Stress leads to more anticipatory anxiety; the first step in a treatment should be to reduce overall stress.

  • Regular exercise. Cardio is preferred, taking walks, jogging, cycling, swimming, etc.
  • Dietary changes. Limit sugar and processed meat. Make sure to get enough water, vitamins, minerals and omega 3 fatty acids.
  • Promote deep relaxation. Progressive muscle relaxation is a great tool here.
  • Get enough sleep, 8-10 hours for teenagers.

After reducing overall stress, you might want to look into thought journaling + examination and challenging of anxious thoughts.

Anticipatory anxiety is often very catastrophic (it tends to assume the worst and isn’t very realistic.) Examining and challenging is perfect for these kinds of thoughts.

Long term, it also gives you the tools you need to break down anxious thoughts on the fly, so you never worry yourself into a panic attack.

Anxiety Sensitivity

Anxiety sensitivity is defined as the fear of your own anxiety symptoms.

A slightly raised heartbeat or some dizziness might cause you to think “I am having a panic attack”. It could also manifest as more irrational beliefs, like fearing a heart attack because of pain in the chest.

The worrying caused by anxiety sensitivity can start a feedback loop that can easily lead to a panic attack. Best case scenario it leaves you in a permanent state of anxiety.

Reducing Anxiety Sensitivity

You can reduce anxiety sensitivity by using a technique called symptom induction. This is basically exposure therapy for the symptoms caused by anxiety.

You can for example:

  • Do cardio; get your heart rate up. Now simply experience that feeling. Keep confirming to yourself that this is a natural, healthy, and safe experience.
  • Cardio can work for shortness of breath as well.
  • Spin around to induce dizziness. Again, this is natural, healthy, and safe. You do not need to fear dizziness.

Doing this for every symptom that causes a fear reaction will reduce anxiety sensitivity considerably over time.

Note that it does take repeat exposure, and it might be necessary to start with low intensity. High intensity can become overwhelming and end up causing more anxiety.

It might also help to learn about anatomy and physiology. A lot of fear from anxiety sensitivity is rooted in uncertainty.

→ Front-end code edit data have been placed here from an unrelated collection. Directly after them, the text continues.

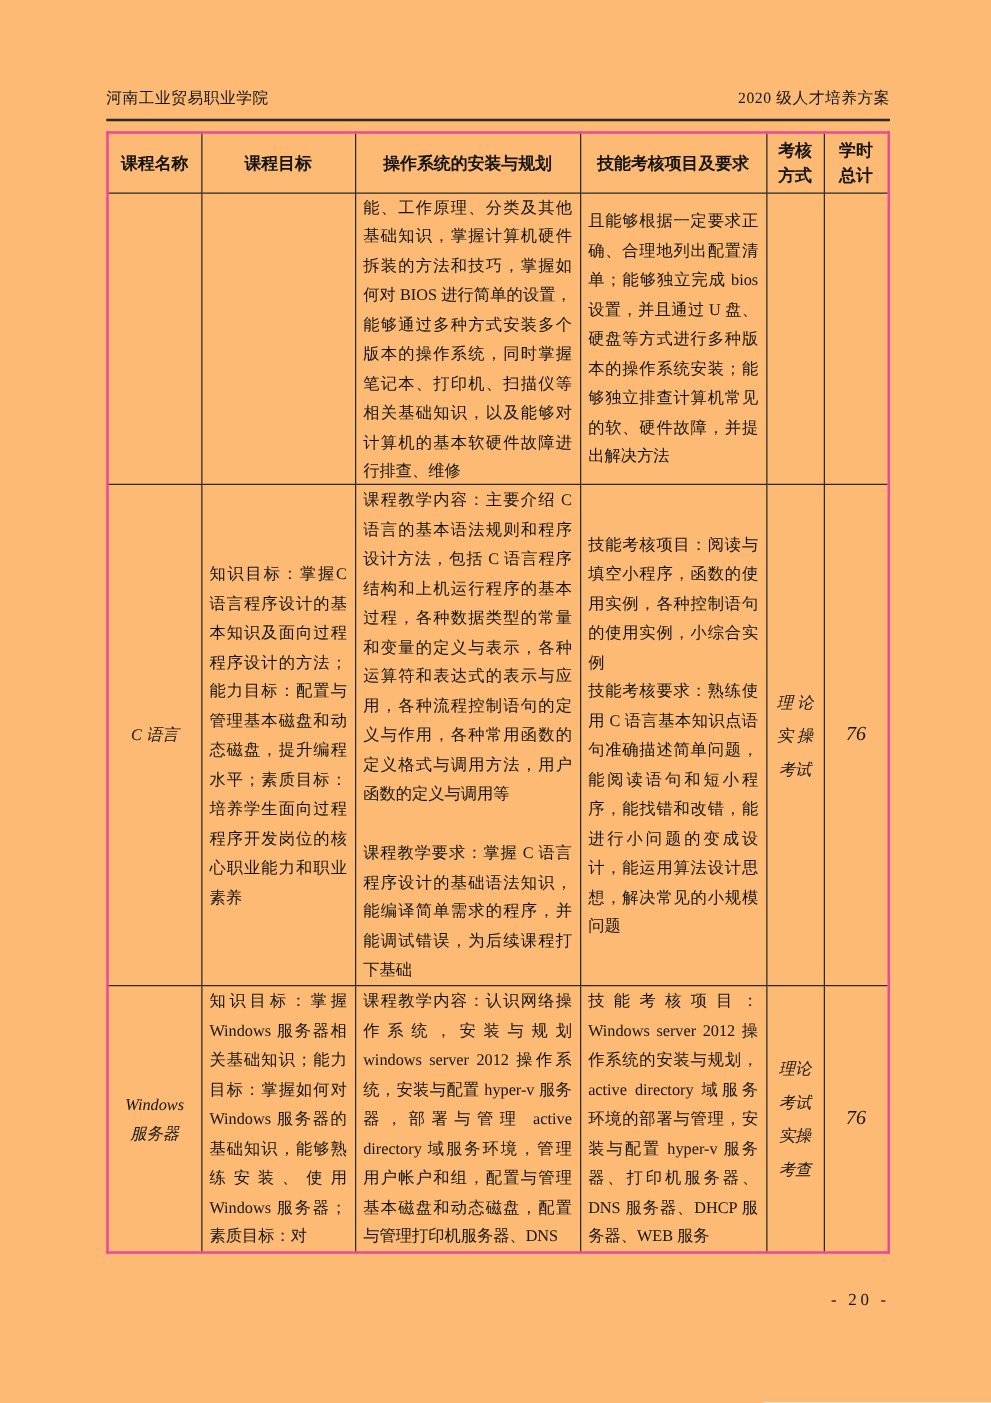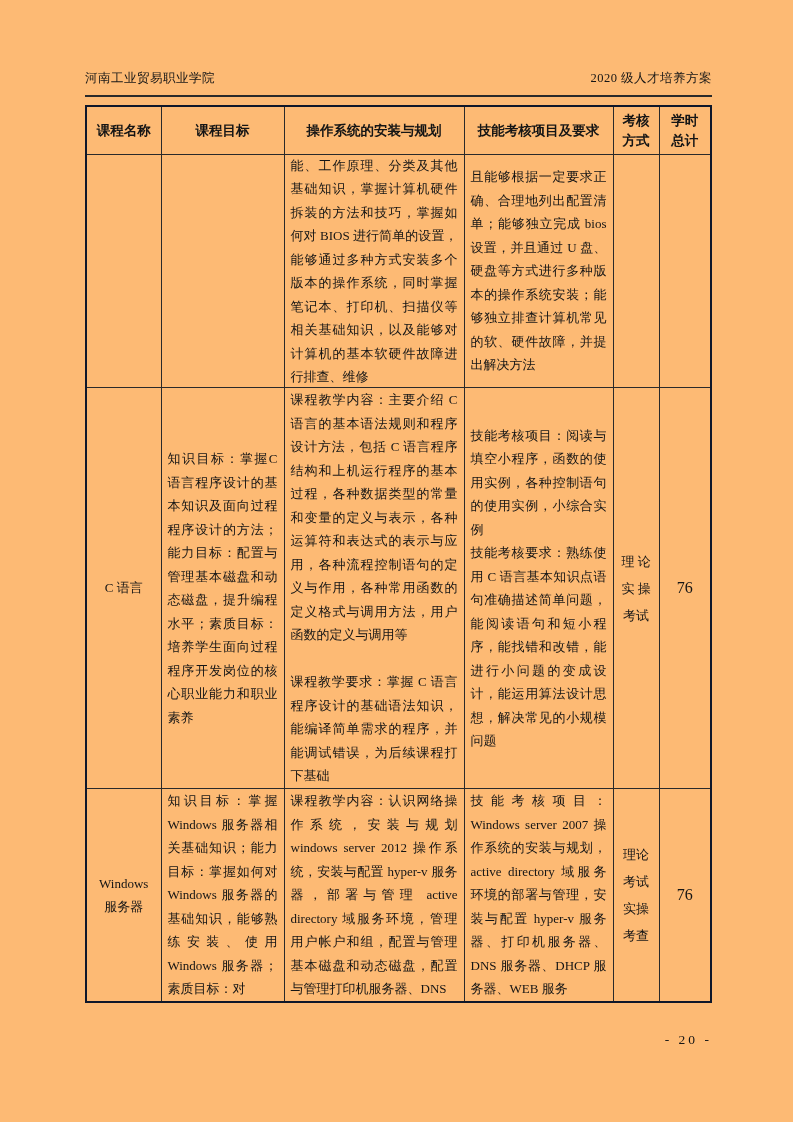"课程名称" table.course-table { border: 2px solid #0f172a -> 2px solid #ec4899 }
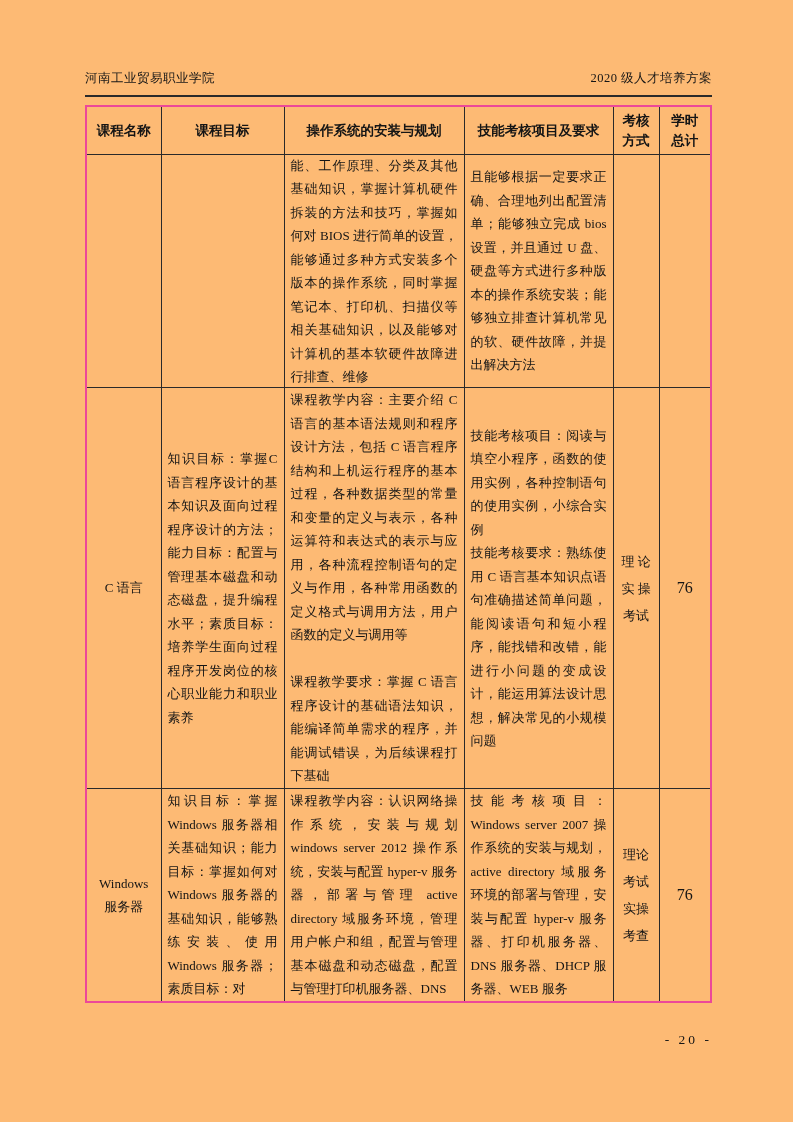"理 论" .ct { font-style: none -> italic }
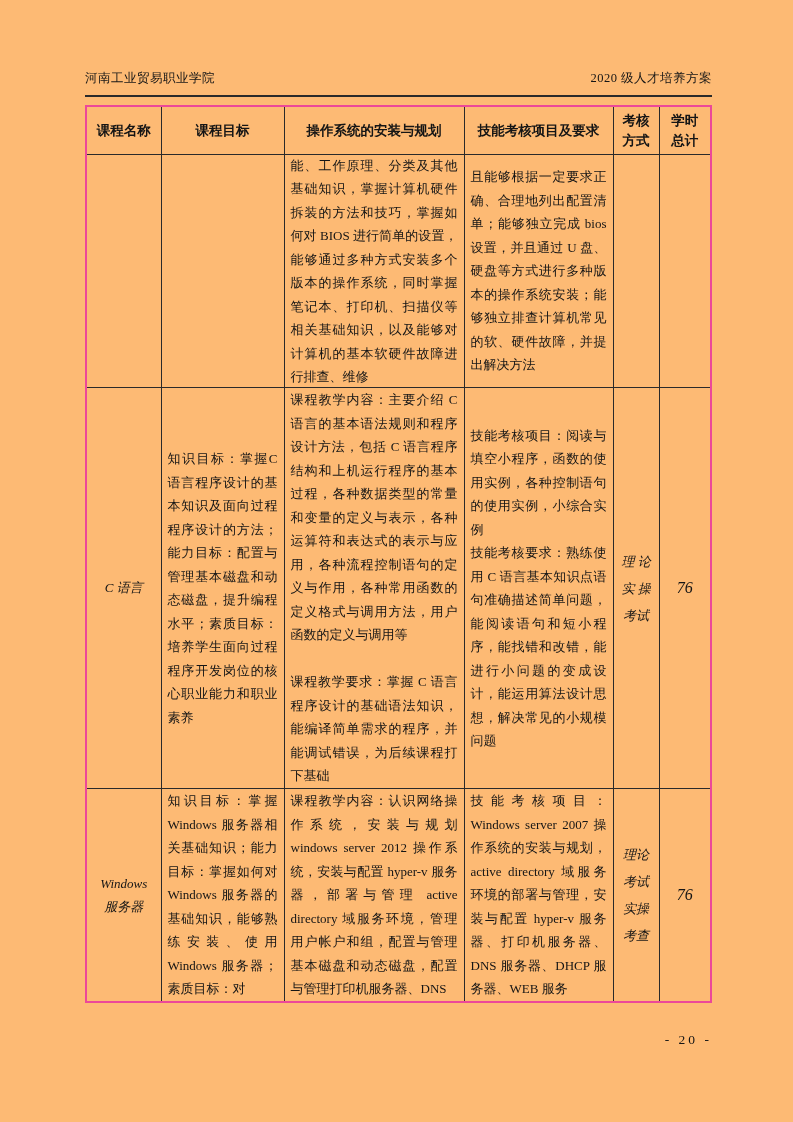"技能考核项目：Windows server 2007" div.cell-text { text: 2007 -> 2012 }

  • A rapid heartbeat might not be scary because you think it IS a heart attack, but rather because you think it might cause a heart attack. Know that your heart could stay at 200bpm for days without taking any damage. Panic attacks simply do not cause heart attacks. It is just an uncomfortable feeling.
  • Shortness of breath might lead you to believe you’ll suffocate. This is simply not true. During a panic attack, muscles will tense up and clamp down on your lungs, making it more difficult to take deep breaths. Rest assured that your body is still getting more than enough oxygen to survive.
  • You might believe that you will lose control over yourself during a panic attack. There is no evidence to support this happening. Aside from being focused on escaping, you are still completely in control of your actions.

There are numerous more examples provided in chapter 6 of “The Anxiety and Phobia Workbook” by Edmund J. Bourne for those who want more.

Panic attacks are very uncomfortable, but never dangerous!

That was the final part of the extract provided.